Like the father of the parable, God is always waiting for our return.  We are filled with profound emotion as God always runs to us in order to forgive, heal and sustain us.  As we experience the embrace of the unconditional love of God, we cry out with immense joy and gratitude: Abba, Father!  

The robe, ring, sandals and the celebration are all symbols that Jesus brilliantly uses to explain the reality of our union with God through sanctifying grace.  Sin is the separation from the father's house. 

Adam and Eve realized that they were naked when they had sinned.  Joseph's coat was removed when he was sold into slavery. The wedding guest in the gospel parable of the wedding feast was expelled from the wedding feast because "he was not wearing a wedding garment" (Matthew 22: 11). 

The prodigal son was dressed with the finest robe when he was restored to his father's house.   Biblically, a ring is always a symbol of union, covenant, love and commitment.  Just as marriage joins a man and a woman, and they become one, sanctifying grace joins us to God and we become one with him.

The Catechism of the Catholic Church says:  "Grace is a participation in the life of God.  It introduces us into the intimacy of the Trinitarian life.  By baptism the Christian participates in the grace of Christ, the Head of his Body.  As an adopted son he can henceforth call God 'Father,' in union with the only Son.  He receives the life of the Spirit who breathes clarity into him and who forms the Church" (#1997).

During the time of Jesus, slaves and servants never wore footwear.  Their relationship was essentially different to the household that they served.  Only members of the family wore sandals. The prodigal son is given sandals because through his conversion, he is no longer a slave to sin.   The celebration takes place because of the immense joy that the father experiences due to the return of his son.  At the same time, our union with God is the only source of true and lasting joy. 

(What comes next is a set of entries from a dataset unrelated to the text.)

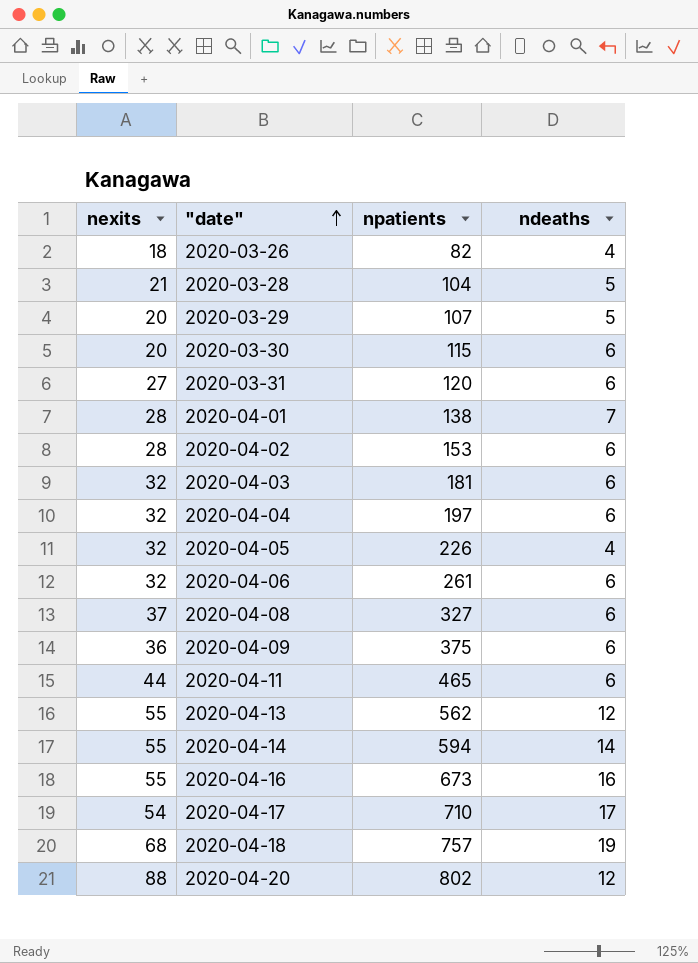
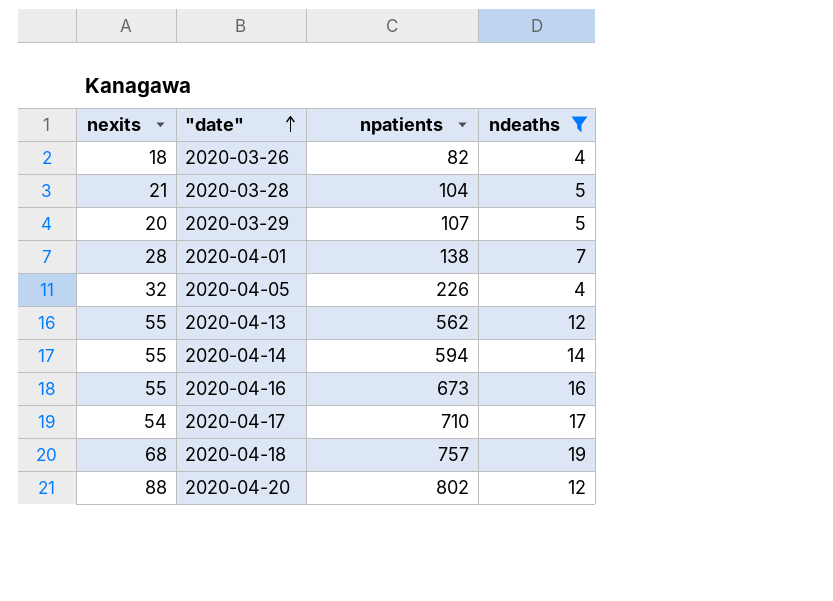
filter: none -> ndeaths != 6

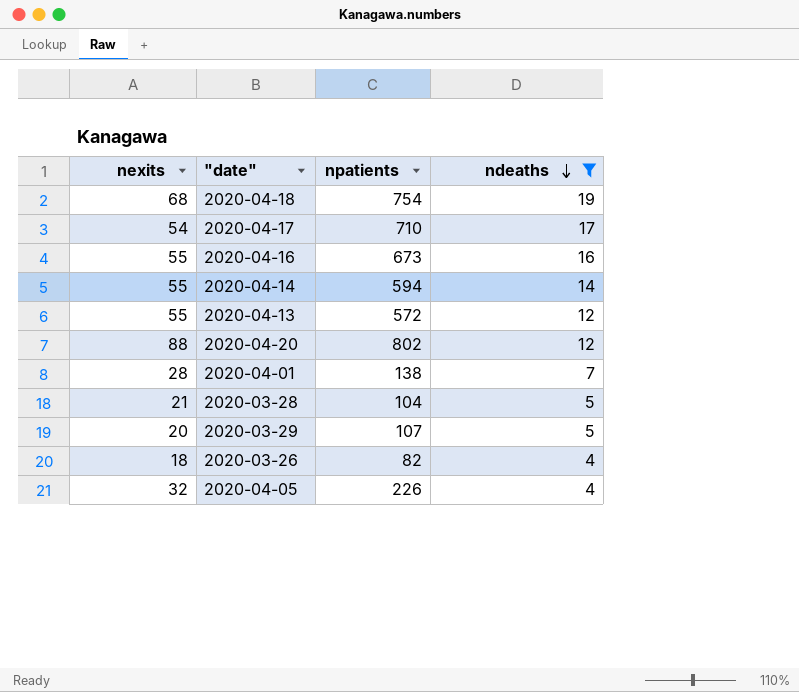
row order: "date" ascending -> ndeaths descending
2020-04-18 | npatients: 757 -> 754
2020-04-13 | npatients: 562 -> 572

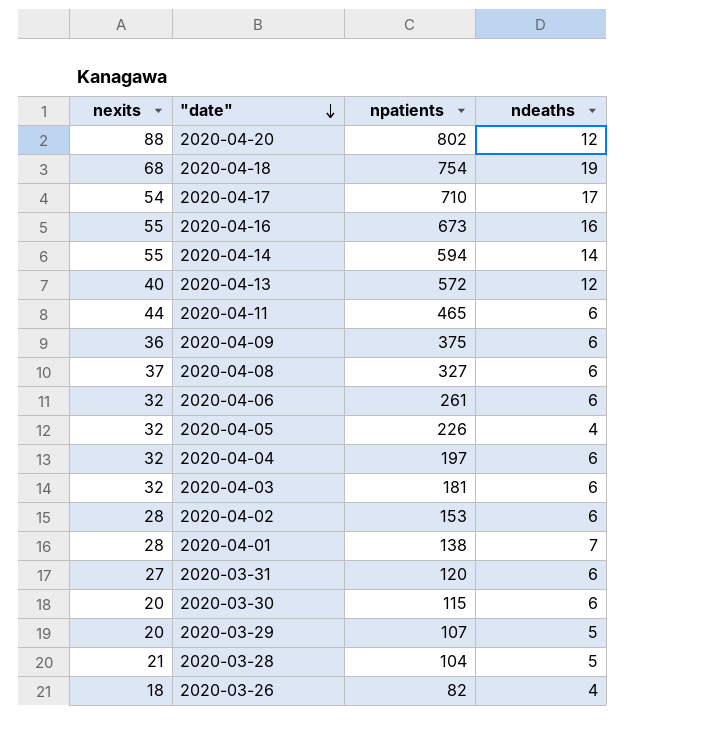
filter: ndeaths != 6 -> none
row order: ndeaths descending -> "date" descending
2020-04-13 | nexits: 55 -> 40

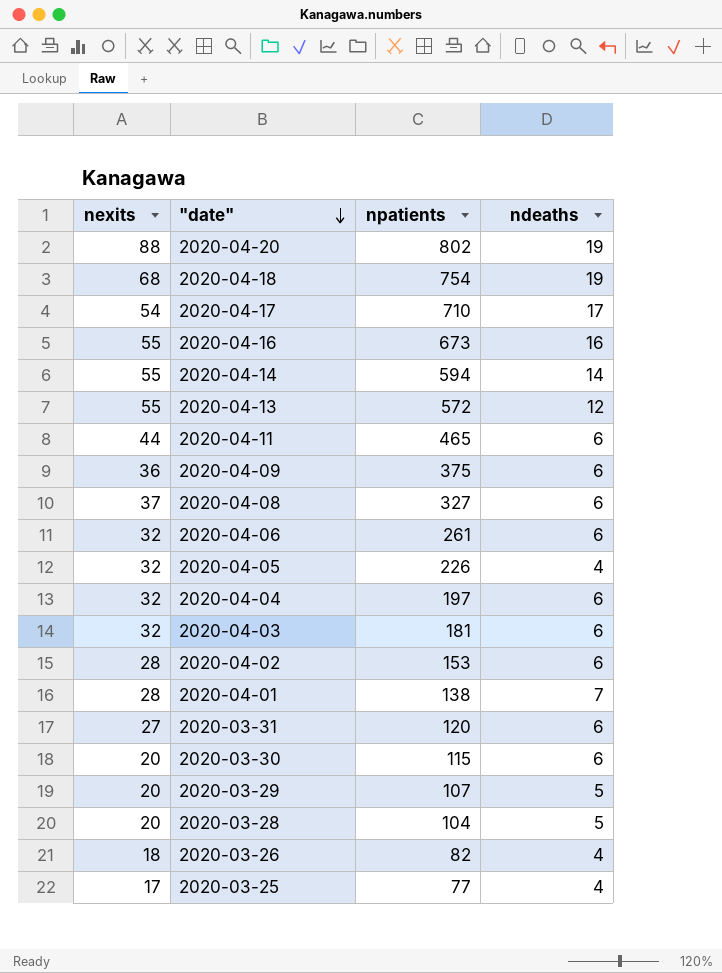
2020-04-20 | ndeaths: 12 -> 19
2020-04-13 | nexits: 40 -> 55
2020-03-28 | nexits: 21 -> 20
row 2020-03-25: none -> 17 | 77 | 4

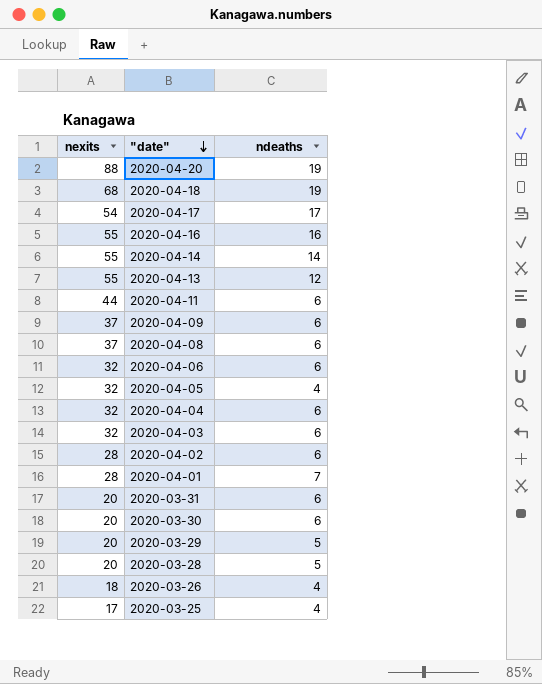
column npatients | position: 3 -> none
2020-04-09 | nexits: 36 -> 37
2020-03-31 | nexits: 27 -> 20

Augustine famously wrote: "You called, you shouted, and you broke through my deafness.  You flashed, you shone, and you dispelled my blindness.  You breathed your fragrance on me; I drew in breath and now I pant for you.  I have tasted you, now I hunger and thirst for more.  You touched me, and I burned for your peace" (Confessions, Book 7).
What can we say about the older brother?  His response to the father's mercy indicates that his years of obedience have been years of duty and not filial service.  Perhaps he was simply going through the motions, remaining at home simply to enjoy the benefits of a comfortable life.

Like the Pharisees, he is self-righteous, incapable of love and therefore, incapable of forgiving anyone.   His mind is dark and calculating.  It is possible that his anger is rooted in the fact that he too would like to leave the father's house and live a life of sin.  His life may be pure and noble, but his heart is attached to things that he would like to do, but avoids them because of his vanity and superiority complex.

God's love is far greater than man's capacity to love.  God can forgive what man refuses to forgive. The love, mercy and compassion of God can overcome the rebellion of the human heart. Nevertheless, there are many who refuse his love and prefer to live far from the father's house.  

God patiently seeks the conversion of every person.  God will do everything that he can do to save us.  We are objects of God's infinite love and can personally experience his love.  However, God's infinite wisdom respects our freedom.  We can accept or reject God's invitation to experience eternal joy and peace.

It is through the Sacrament of Confession that we experience true joy and peace.   God restores our dignity and our freedom and we experience his unconditional love.    As we humbly kneel and recognize our sin, God celebrates our repentance and dresses us with the finest robe, a beautiful ring and lovely sandals.